Without hardly noticing, our assent and fidelity to ‘the gospel’ can become the defining core of our faith and the main measure of our ‘evangelical orthodoxy’. Our ‘soundness’ is measured through the prism of assenting to particular propositions – often entailing ‘the gospel’ being assumed to mean a summary of ‘how to get right with God’.

And if the gospel is understood as little more than evangelistic activity, the shape of the Christian life that is valued tends to be highly ‘activistic’. It is what we are doing to spread and share the gospel that is the ultimate measure of our gospel faithfulness.

There is little space in this gospel for the transforming impact of life within the kingdom of God, of Spirit empowered living marked by his fruit, and for seeing all of the Christian life as a call to live a life shaped by the redemptive mission of God to redeem all creation.

Being a Christian does not equal just rationally believing some propositions: it means repentance and a living faith in God, being united to Christ in baptism through the Spirit, following Jesus as Lord, forgiving others, loving God and loving your neighbour as yourself.

That’s what the gospel leads to. In other words, the gospel is not an end in itself, but a doorway to a transformed life: head, hands and heart.

Yes of course it involves evangelism, mission and believing the apostolic good news. But that good news should lead to the formation of ‘people of good news’ – people who ARE good news in their lives and relationships.

This is the ultimate test of ‘gospel faithfulness’ – and it’s a much more searching and broader one than just claiming that all we do is ‘gospel work’ (evangelistic activity).

See this great Pauline ‘gospel text’ in Colossians 1

3 We always thank God, the Father of our Lord Jesus Christ, when we pray for you, 4 because we have heard of your faith in Christ Jesus and of the love you have for all God’s people— 5 the faith and love that spring from the hope stored up for you in heaven and about which you have already heard in the true message of the gospel 6 that has come to you.
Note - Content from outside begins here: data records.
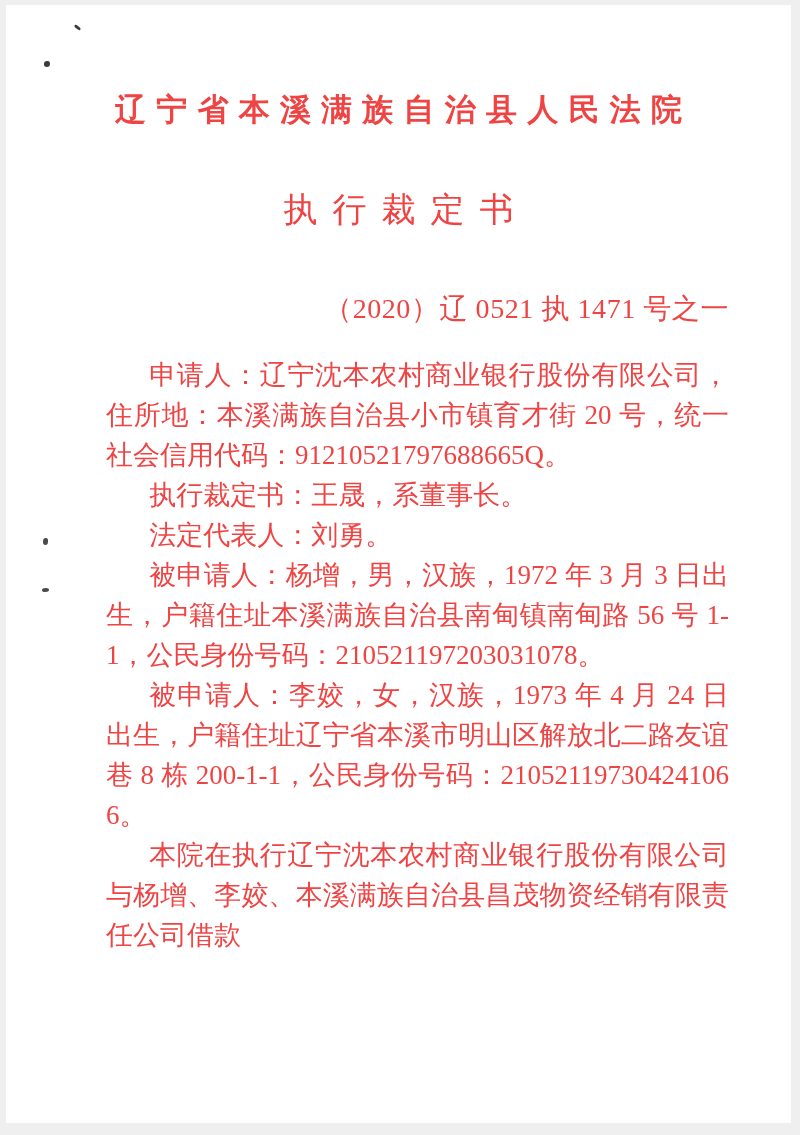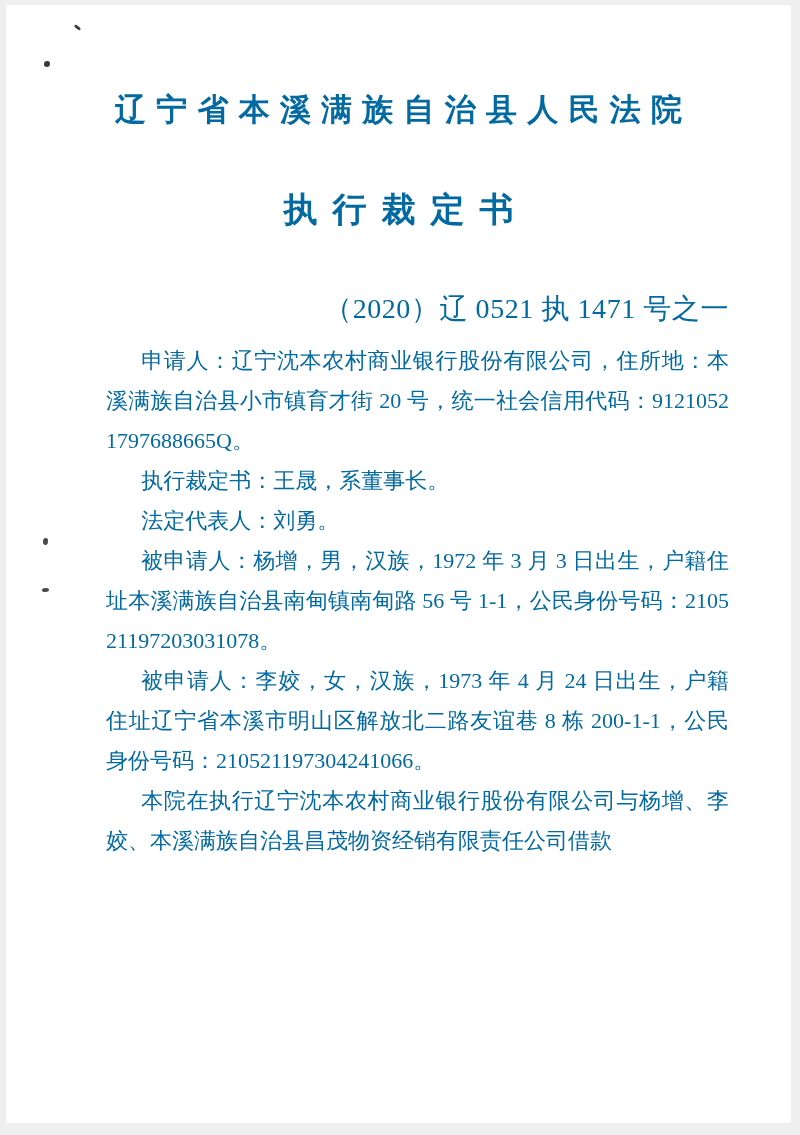--- a/index.html
+++ b/index.html
@@ -21,7 +21,7 @@
     right: 9px;
     bottom: 12px;
     background: #ffffff;
-    color: #0369a1;
+    color: #ef4444;
   }
   .court-name {
     margin: 84px 0 0 0;

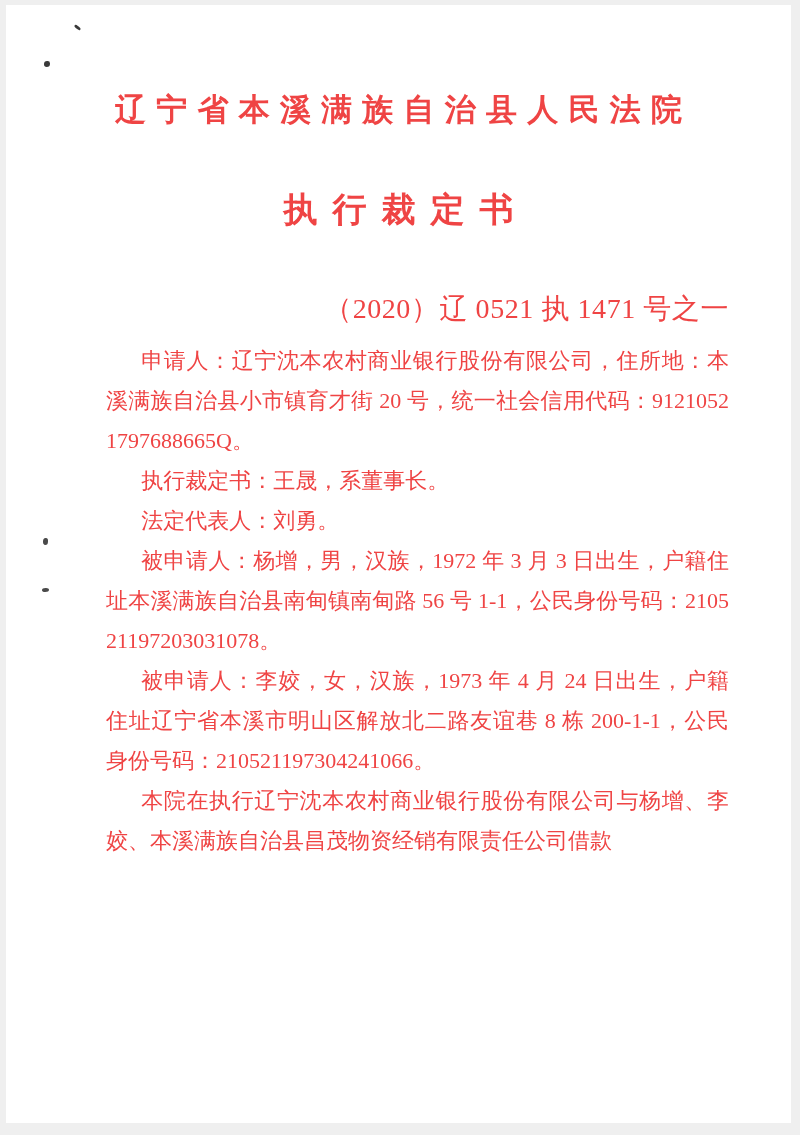--- a/index.html
+++ b/index.html
@@ -36,7 +36,7 @@
     margin: 56px 0 0 0;
     text-align: center;
     font-size: 34px;
-    font-weight: bold;
+    font-weight: normal;
     letter-spacing: 0.44em;
     text-indent: 0.44em;
     white-space: nowrap;

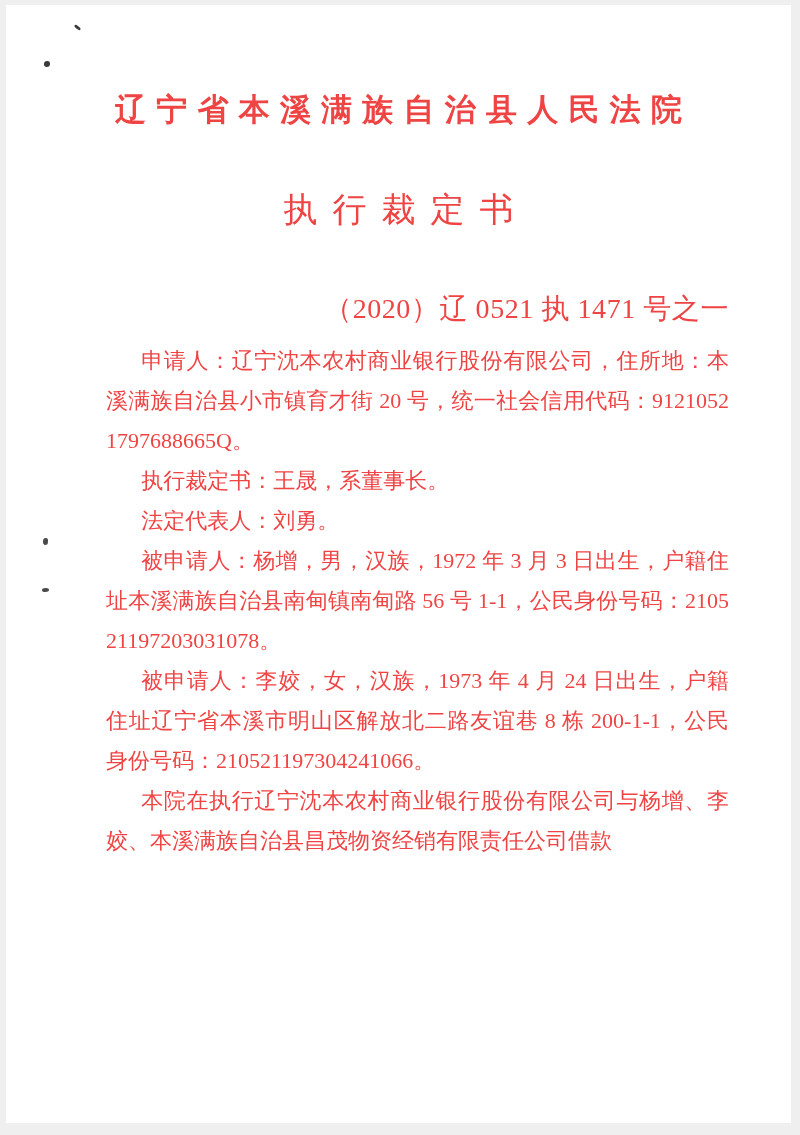--- a/index.html
+++ b/index.html
@@ -49,9 +49,9 @@
     letter-spacing: 0.02em;
   }
   .doc-body {
-    margin-top: 13px;
+    margin-top: 27px;
     padding: 0 62px 0 100px;
-    font-size: 22px;
+    font-size: 27px;
     line-height: 40px;
     text-align: justify;
   }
In the same way, the gospel is bearing fruit and growing throughout the whole world—just as it has been doing among you since the day you heard it and truly understood God’s grace. 7 You learned it from Epaphras, our dear fellow servant, who is a faithful minister of Christ on our behalf, 8 and who also told us of your love in the Spirit.

Faith in Jesus Christ; love for God’s people; faith and love springing up from hope that itself is based on the gospel. A gospel that is about God’s grace. A gospel message that is shared and communicated (the evangelism of Epaphras) and issues in people marked by ‘love in the Spirit’.

Comments, as ever, welcome.


2 thoughts on “Claiming the G word (3) gospel replacing Jesus

  1. Yes I agree with all this. But in your piece Patrick you slip inadvertently into using the word ‘gospel’ yourself as shorthand for all that Jesus stands for. It seems to me that from a simple grammatical point of view we are obliged to use a single word in place of ten or fifteen other words even if the latter bring greater clarification to a topic. For instance, we have to use the word ‘God’ as Christians, despite the myriad ways this noun has been misunderstood or debased. We can’t keep modifying this word every time we use it.

  2. Hello Philip and welcome.
    Fair point.
    I was trying (probably in a long-winded way!) to get how some uses of ‘gospel’ tend to make evangelical orthodoxy sound like it revolves around abstract mental assent rather than a relationship of love and worship with a personal God.